Fontana dei Quattro Fiumi

The Four Rivers Fountain ( Italian: Fontana dei Quattro Rivers ) was commissioned by Pope Innocent X commissioned and built by Gian Lorenzo Bernini in the years 1648-51 in the center of Piazza Navona in Rome. He is regarded as a masterpiece of High Baroque sculpture.

Four male figures symbolize each standing for one of the four continents then known rivers Danube, Ganges, Nile and Río de la Plata. The exact assignment can be seen on the animals and plants. The fountain represents not only the known world, but also the claim to power of the Pope over the earth. In the middle of the mighty obelisk that comes from the Isis Temple of Domitian ( Iseum Campense ), a dove, the emblem of the Pamphili rises. On the obelisk pays homage to Domitian is engraved. This is one of the last inscriptions in Hieroglpyhenschrift.
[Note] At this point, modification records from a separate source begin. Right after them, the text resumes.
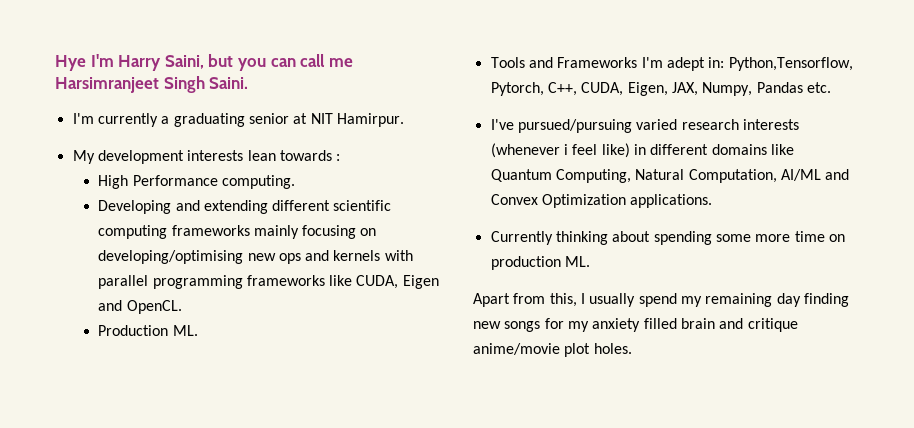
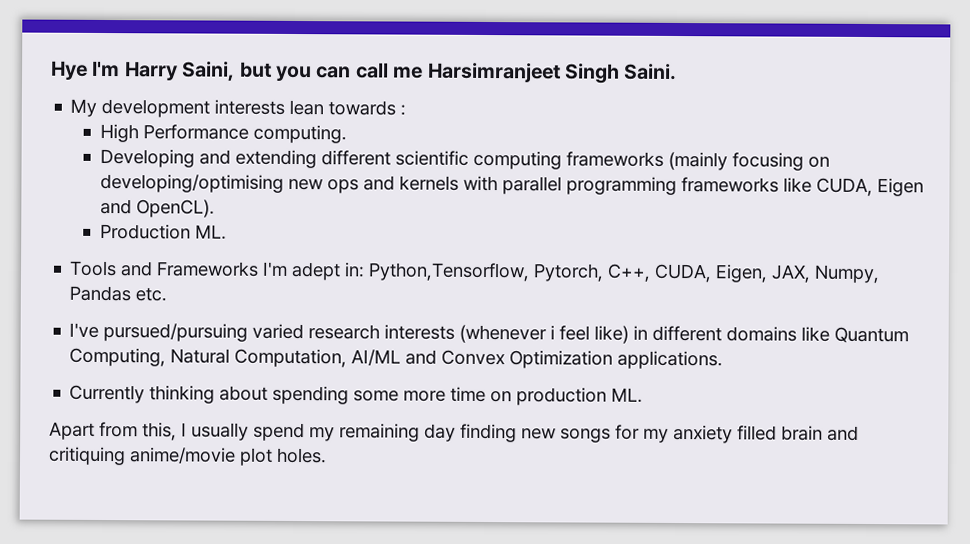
- I'm currently a graduating senior at NIT Hamirpur.
- Developing and extending different scientific computing frameworks mainly focusing on developing/optimising new ops and kernels with parallel programming frameworks like CUDA, Eigen and OpenCL.
+ Developing and extending different scientific computing frameworks (mainly focusing on developing/optimising new ops and kernels with parallel programming frameworks like CUDA, Eigen and OpenCL).
- Apart from this, I usually spend my remaining day finding new songs for my anxiety filled brain and critique anime/movie plot holes.
+ Apart from this, I usually spend my remaining day finding new songs for my anxiety filled brain and critiquing anime/movie plot holes.

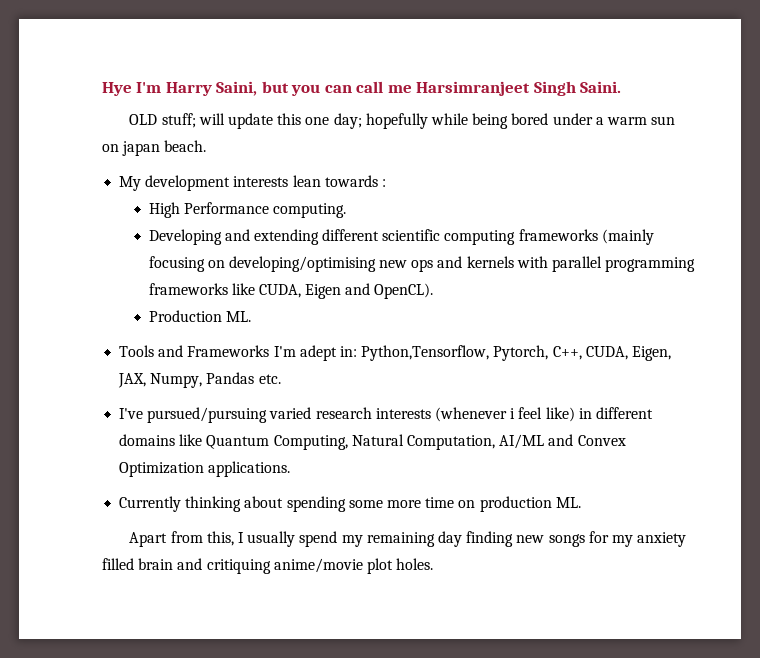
+ OLD stuff; will update this one day; hopefully while being bored under a warm sun on japan beach.

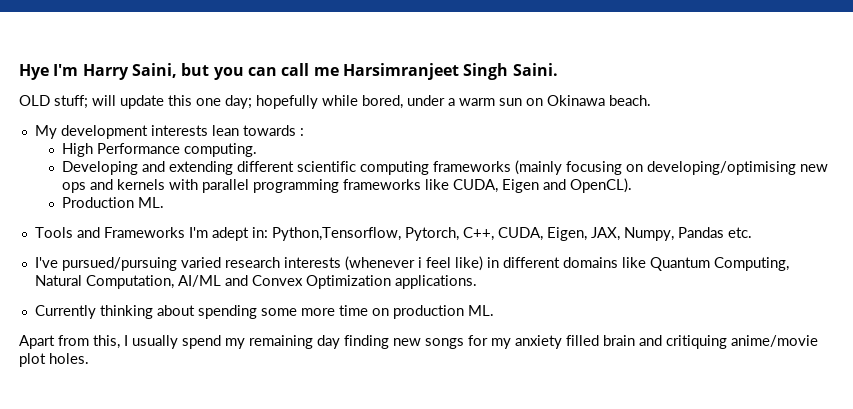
- OLD stuff; will update this one day; hopefully while being bored under a warm sun on japan beach.
+ OLD stuff; will update this one day; hopefully while bored, under a warm sun on Okinawa beach.

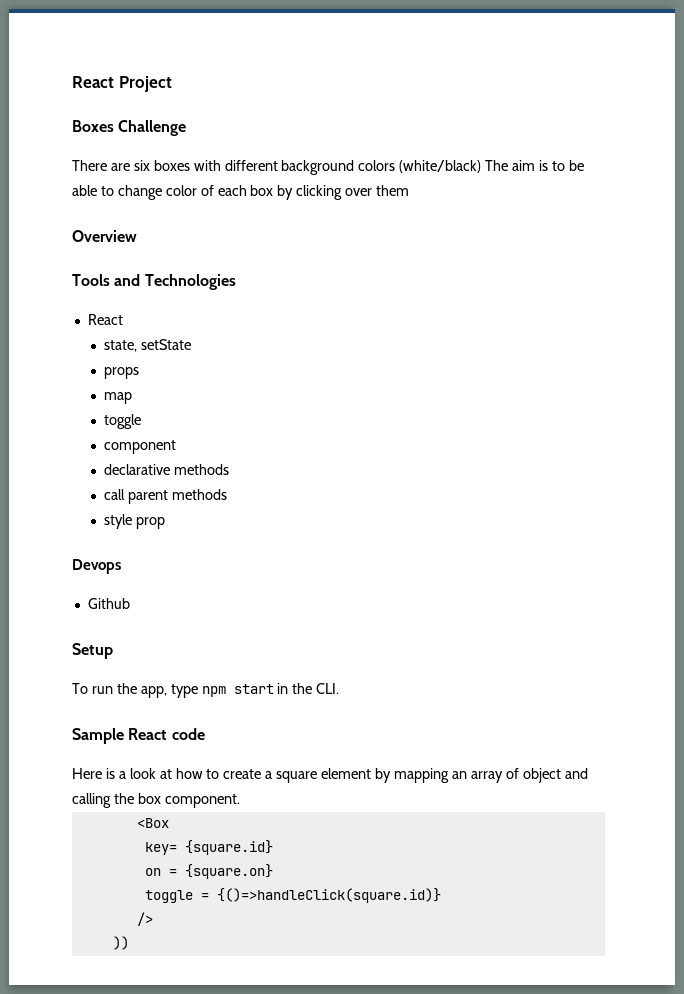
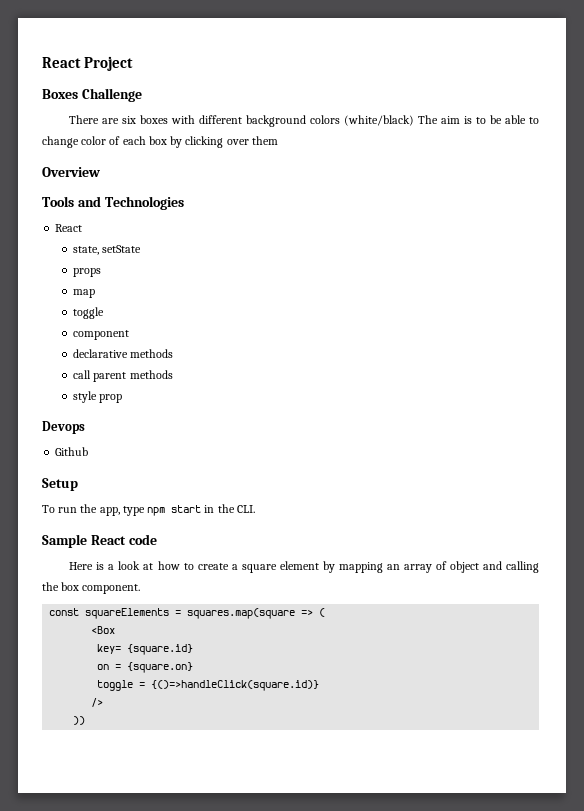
+ const squareElements = squares.map(square => (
2007-2008 the wells of an extensive renovation was subjected.

Legends

One of the guides loved to tell stories is the legend of the two contending builder. The church next to the fountain, S. Agnese in Agnone the former Bernini 's pupil and later rival Francesco Borromini, Bernini had provoked derision: he had about the Nile god veiled head, and given the personification of the Rio de la Plata, a defensively raised hand. Borromini should then have asked the statue of Saint Agnes of Rome to the right bell tower, to prove how firmly stand his building, and had them contemptuously past look at the well. However, the view on the years refutes this interpretation: The fountain was already finished when the contract was signed for the Church and initially to Girolamo Rainaldi, Borromini did not come until 1653 for the course. The statue again missing on old engravings and was apparently attached until long after Borromini's death. More likely is the interpretation that the veiled head of the Nile symbolizes its then unknown source.